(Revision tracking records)
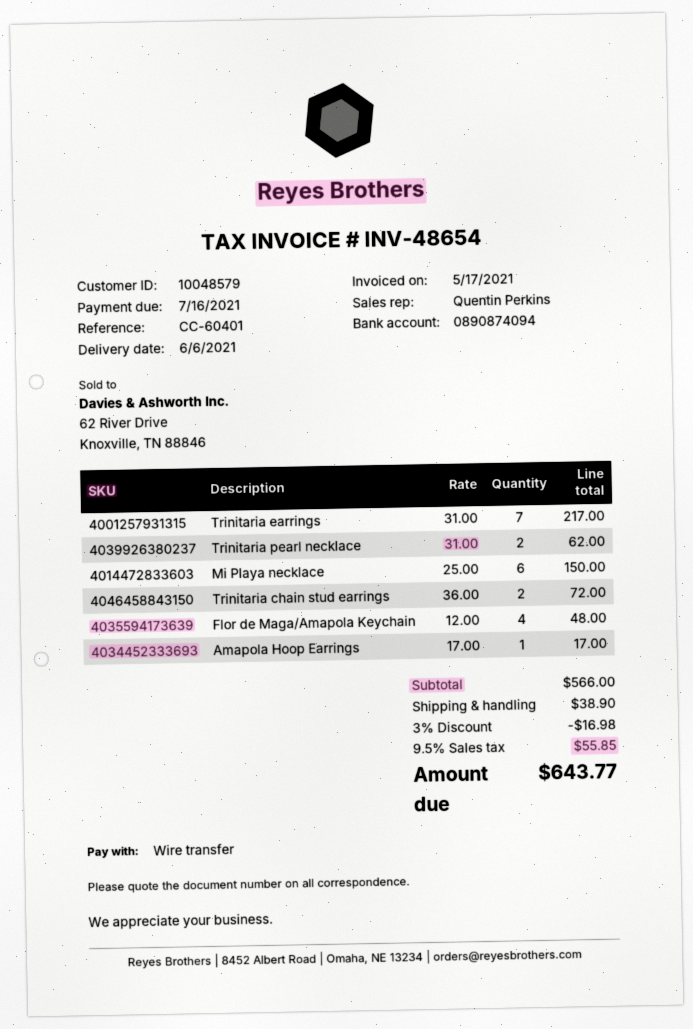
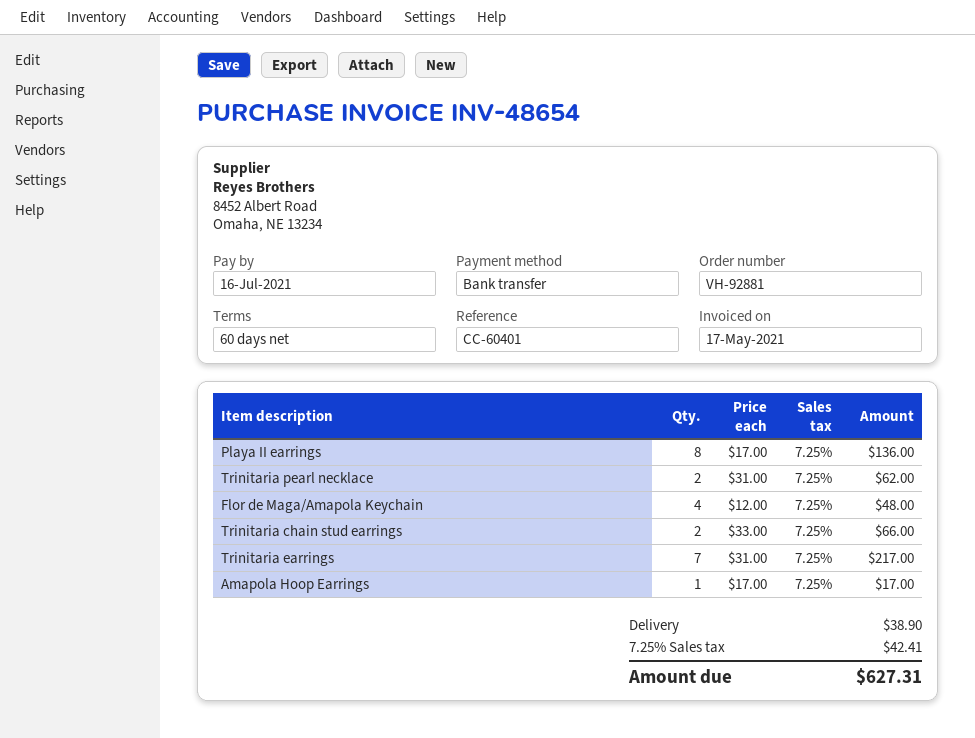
Mi Playa necklace: 6 x 25.00 = 150.00 -> none
Trinitaria chain stud earrings: 2 x 36.00 = 72.00 -> 2 x 33.00 = 66.00
Playa II earrings: none -> 8 x 17.00 = 136.00
discount: 3% = 16.98 -> none
tax: 9.5% = 55.85 -> 7.25% = 42.41
total: 643.77 -> 627.31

• _Task statement_
Please write out every record above exactly, but leave the pictures out.

• _Answer box_
Mi Playa necklace: 6 x 25.00 = 150.00 -> none
Trinitaria chain stud earrings: 2 x 36.00 = 72.00 -> 2 x 33.00 = 66.00
Playa II earrings: none -> 8 x 17.00 = 136.00
discount: 3% = 16.98 -> none
tax: 9.5% = 55.85 -> 7.25% = 42.41
total: 643.77 -> 627.31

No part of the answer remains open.